Fort Bragg, Calif. – October 1, 2018 – The second performance in this year’s expanded Opus Chamber Music concert series will feature the Cassatt String Quartet. The concert program will include Joseph Haydn’s Quartet in Bb Major, Op. 76 no. 4 Sunrise; Shostakovich’s String Quartet No. 8; and Alexander Borodin’s Quartet #2 in D Major. The performance will take place on Sunday, October 7, 3pm at Preston Hall in Mendocino.

This all-woman ensemble, named after the American painter Mary Cassatt, was the first quartet chosen for Juilliard’s Young Artists Quartet Program. "As a string quartet made up of four women, we not only admire Mary Cassatt's work, but she was someone who was ahead of her time as a female pursuing a serious career as an artist,” explained cellist Elizabeth Anderson. “Mary Cassatt is most well-known for her paintings of mothers and children, although she never had her own children. Gratefully, all of us in the Cassatt String Quartet are moms, and we have been fortunate to simultaneously pursue our career as a professional string quartet." Since their inception, the Cassatt String Quartet has performed at New York's Alice Tully Hall, Weill Recital Hall at Carnegie Hall, Tanglewood Music Theater, the Kennedy Center in Washington DC, Paris, China, and more locations across the globe.

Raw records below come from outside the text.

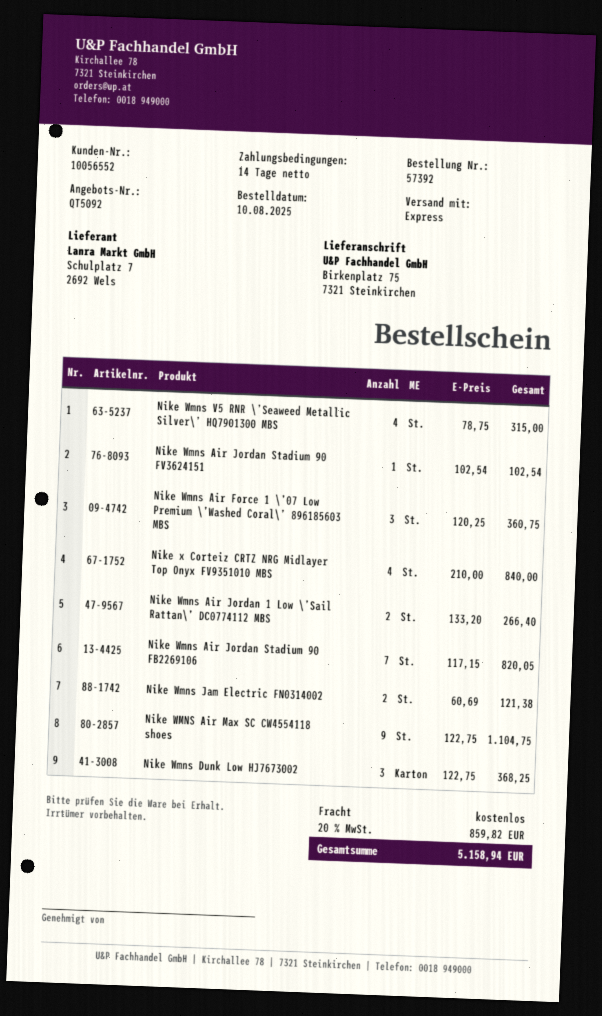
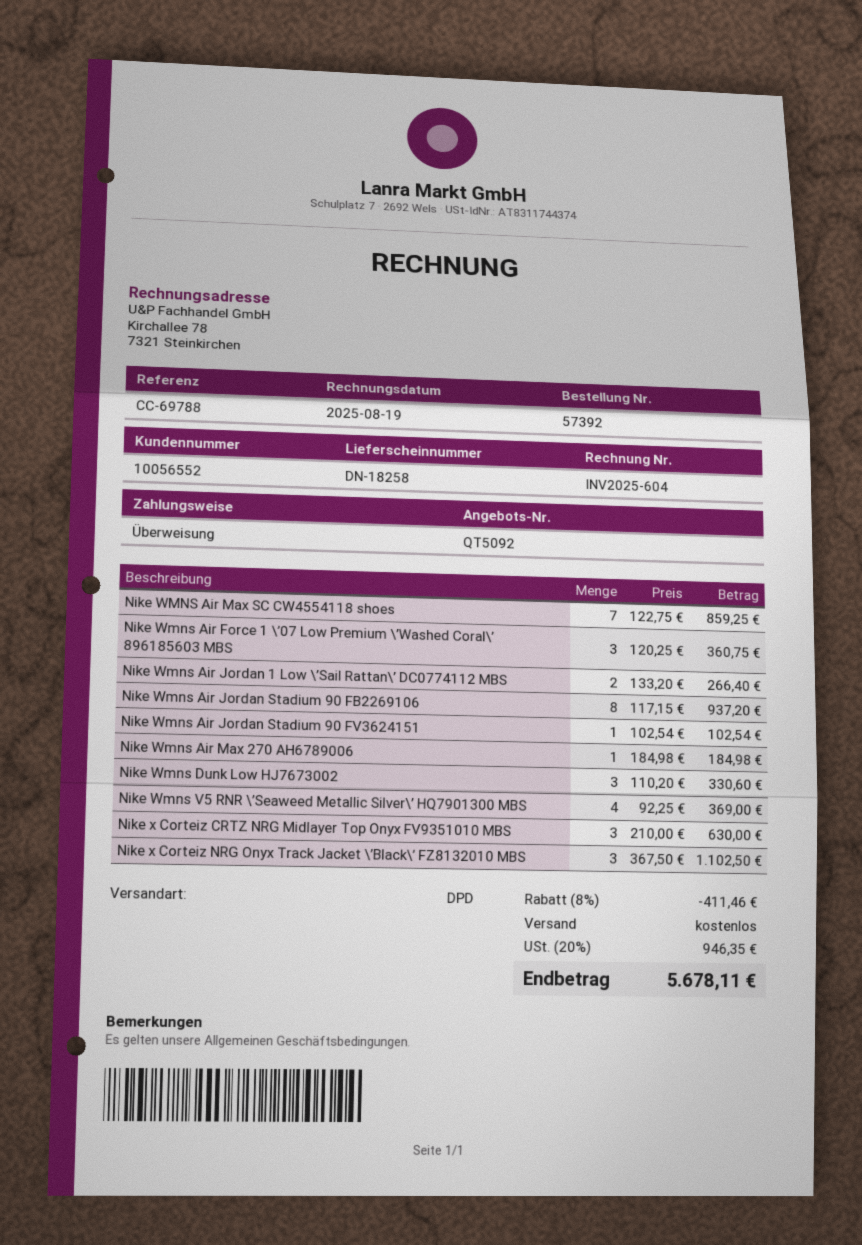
shipping method: express -> DPD
Nike Wmns V5 RNR \’Seaweed Metallic Silver\’ HQ7901300 MBS: 4 x 78.75 = 315.00 -> 4 x 92.25 = 369.00
Nike x Corteiz CRTZ NRG Midlayer Top Onyx FV9351010 MBS: 4 x 210.00 = 840.00 -> 3 x 210.00 = 630.00
Nike Wmns Air Jordan Stadium 90 FB2269106: 7 x 117.15 = 820.05 -> 8 x 117.15 = 937.20
Nike Wmns Jam Electric FN0314002: 2 x 60.69 = 121.38 -> none
Nike WMNS Air Max SC CW4554118 shoes: 9 x 122.75 = 1104.75 -> 7 x 122.75 = 859.25
Nike Wmns Dunk Low HJ7673002: 3 x 122.75 = 368.25 -> 3 x 110.20 = 330.60
Nike Wmns Air Max 270 AH6789006: none -> 1 x 184.98 = 184.98
Nike x Corteiz NRG Onyx Track Jacket \’Black\’ FZ8132010 MBS: none -> 3 x 367.50 = 1102.50
discount: none -> 8% = 411.46
tax: 20% = 859.82 -> 20% = 946.35
total: 5158.94 -> 5678.11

The Cassatt String Quartet made their Mendocino County debut in November 2016 at the Coast Chamber Concerts presented by the Fort Bragg Center of the Arts. “As a native Northern Californian, I was fortunate to get to know the Mendocino area as a child and love the natural beauty and the people,” said Anderson. “We were happy to meet so many enthusiastic chamber music listeners during our previous appearance and are happy to be returning to Mendocino."

All Opus Chamber Music concerts will be at Preston Hall, 44867 Main St, Mendocino. Advance single concert tickets are available for $22 online at symphonyoftheredwoods.org, at Harvest Market in Fort Bragg and Out of This World in Mendocino. Tickets at the door are $25. Attendees ages 18 and under are always free. For more information, please contact our general manager, Ellen Persa, at 707-946-0898 or symphony@mcn.org. Like Opus Chamber Music on Facebook at www.facebook.com/opuschambermusic.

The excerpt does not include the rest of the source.